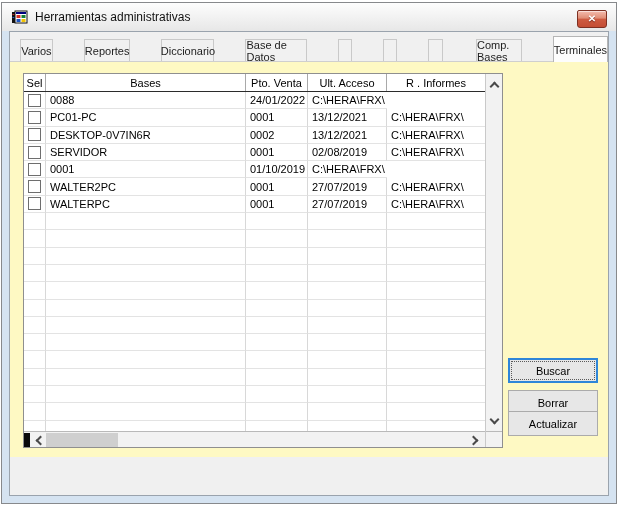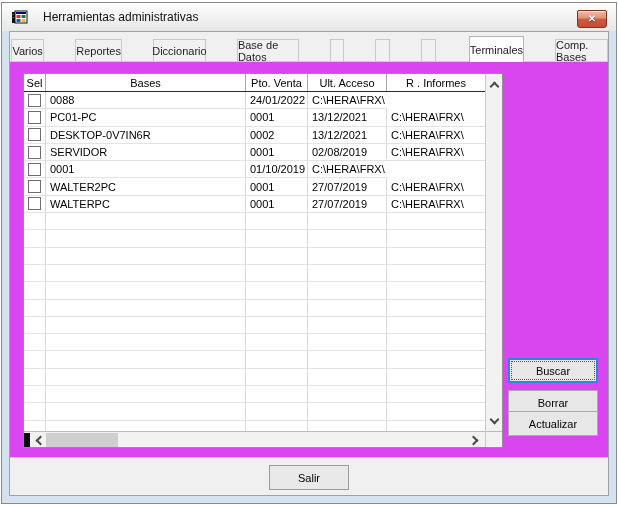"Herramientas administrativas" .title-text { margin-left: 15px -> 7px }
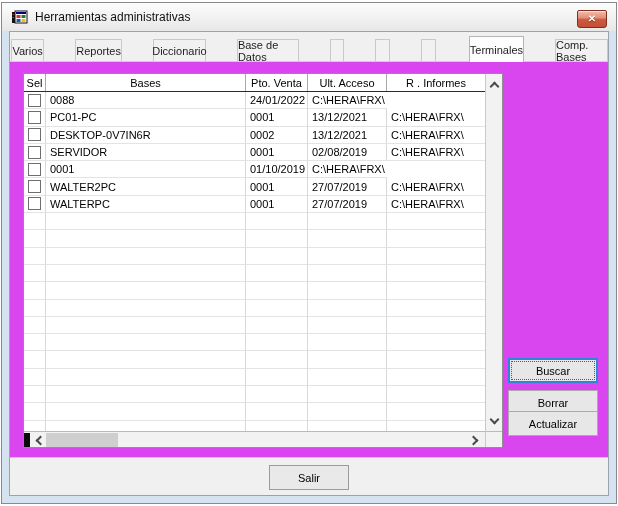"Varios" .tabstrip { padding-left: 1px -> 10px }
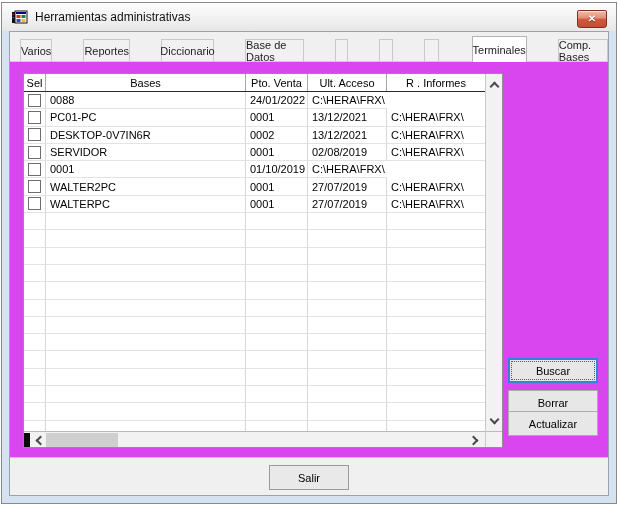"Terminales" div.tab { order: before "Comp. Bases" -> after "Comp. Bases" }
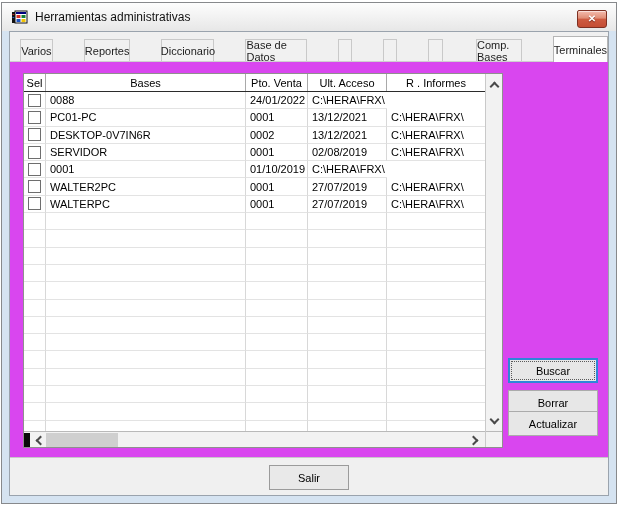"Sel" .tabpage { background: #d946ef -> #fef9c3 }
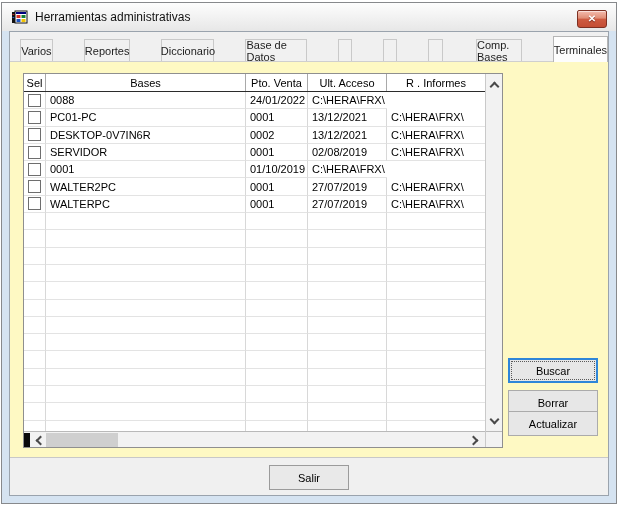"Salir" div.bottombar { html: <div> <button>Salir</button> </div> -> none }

==

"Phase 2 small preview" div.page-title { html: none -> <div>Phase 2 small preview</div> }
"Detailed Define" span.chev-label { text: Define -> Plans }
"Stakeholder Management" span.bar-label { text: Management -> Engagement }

### [Work request]
Each line above with the word "span" needs to be copied.

### [Solved exercise]
"Detailed Define" span.chev-label { text: Define -> Plans }
"Stakeholder Management" span.bar-label { text: Management -> Engagement }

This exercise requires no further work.